Contributed Talk - Splinter Learning

Wednesday, 23 September 2020, 11:35   (virtual room G)

A deep learning approach to test the small-scale properties of galaxies in cosmological hydrodynamic

L. Zanisi, M. Huertas-Company, F. Lanusse, C. Bottrell, A. Pillepich,D. Nelson, V. Rodriguez-Gomez
U. Southampton, IAC/Paris obs., CEA Saclay, U. Victoria, MPIA Heidelberg, MPIA Garching, UNAM

Accurately reproducing the morphology of galaxies in our Universe is a crucial test for hydrodynamical cosmological simulations of galaxy evolution. We assess the extent to which the fine details of the stellar galaxy morphology are reproduced in simulations using a novel deep learning approach. Our unsupervised methodology provides a metric that is a robust measure of the relationship between the galaxy morphological details and its overall structure, which goes well beyond current parametric and non-parametric approaches. We test fully realistic r-band mock observations of the Illustris simulation and the improved IllustrisTNG model against SDSS observations. We are able to quantitatively identify the improvements of IllustrisTNG, particularly in the high-resolution TNG50 run, over the original Illustris. However, we find that the fine details of galaxy structure are still different between observed and simulated galaxies.

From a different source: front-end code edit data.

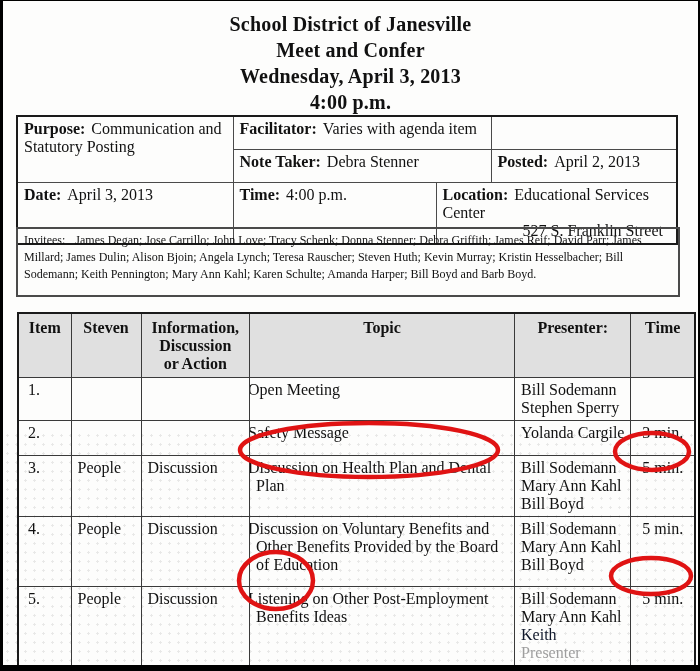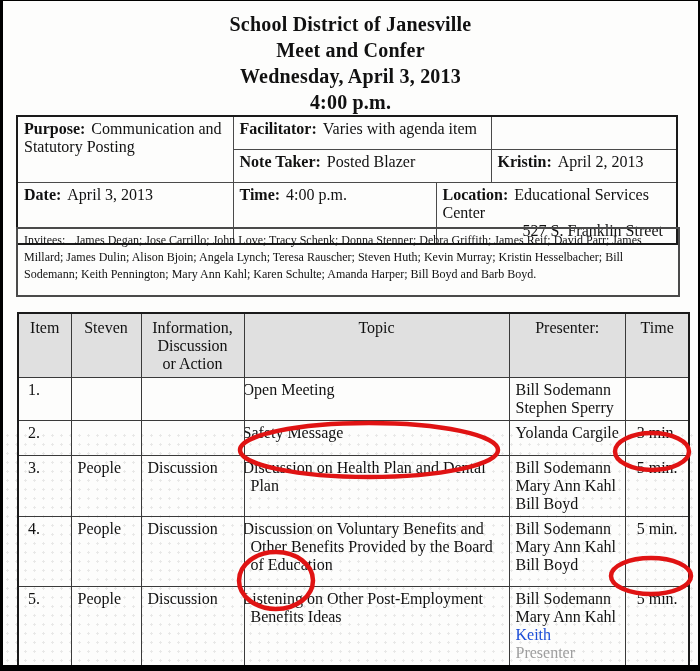"Posted Blazer" span { text: Posted Blazer -> Debra Stenner }
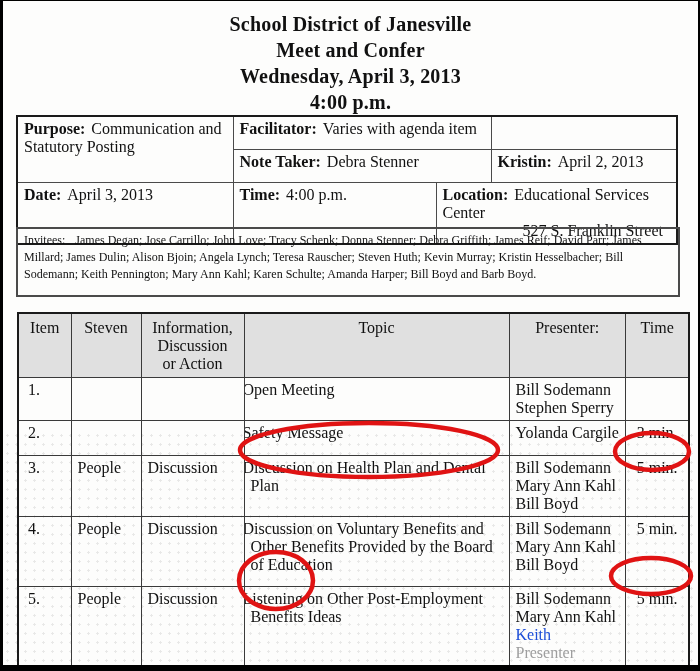"Kristin:" span.lbl { text: Kristin -> Posted }
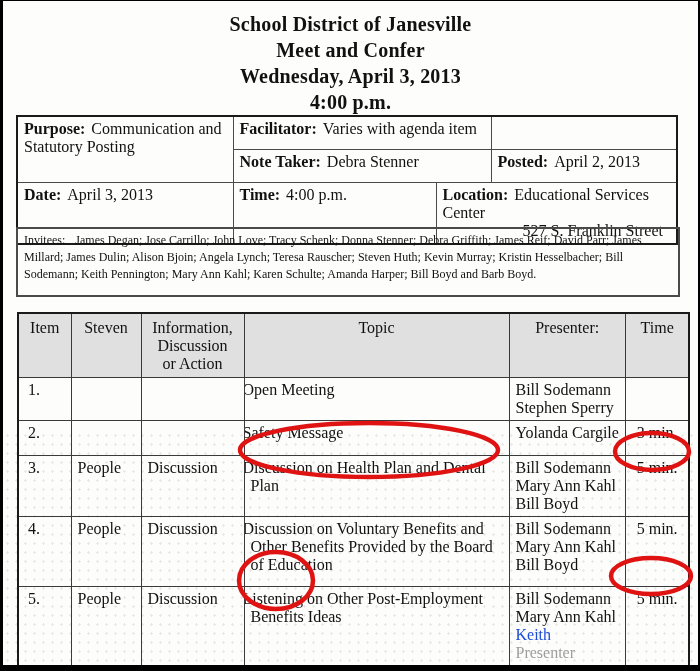"Item" .agenda-table .hdr td { font-weight: normal -> bold }
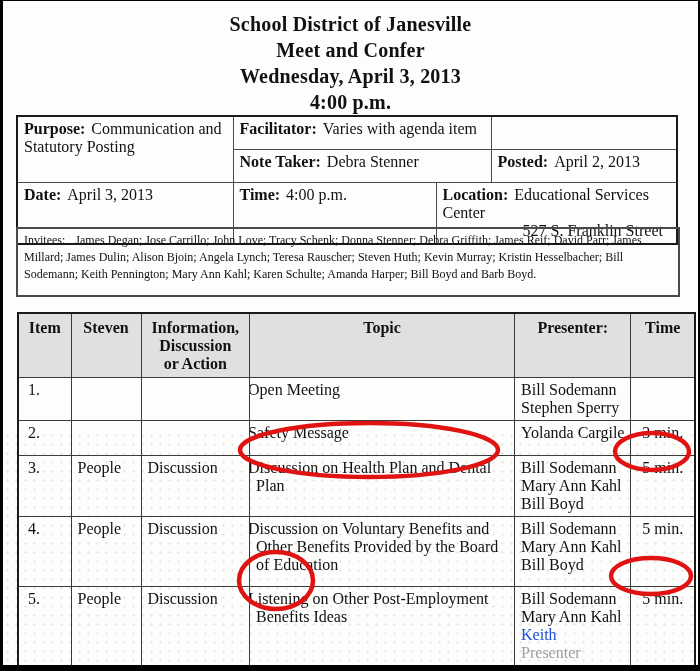"Keith" .fade1 { color: #1d4ed8 -> #0f172a }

This difference is driven by small, more spheroidal, and quenched galaxies which are globally less accurate regardless of resolution and which have experienced little improvement between the simulations explored. We speculate that this disagreement may stem from a still too coarse numerical resolution, which struggles to properly capture the inner, dense regions of quenched spheroidal galaxies.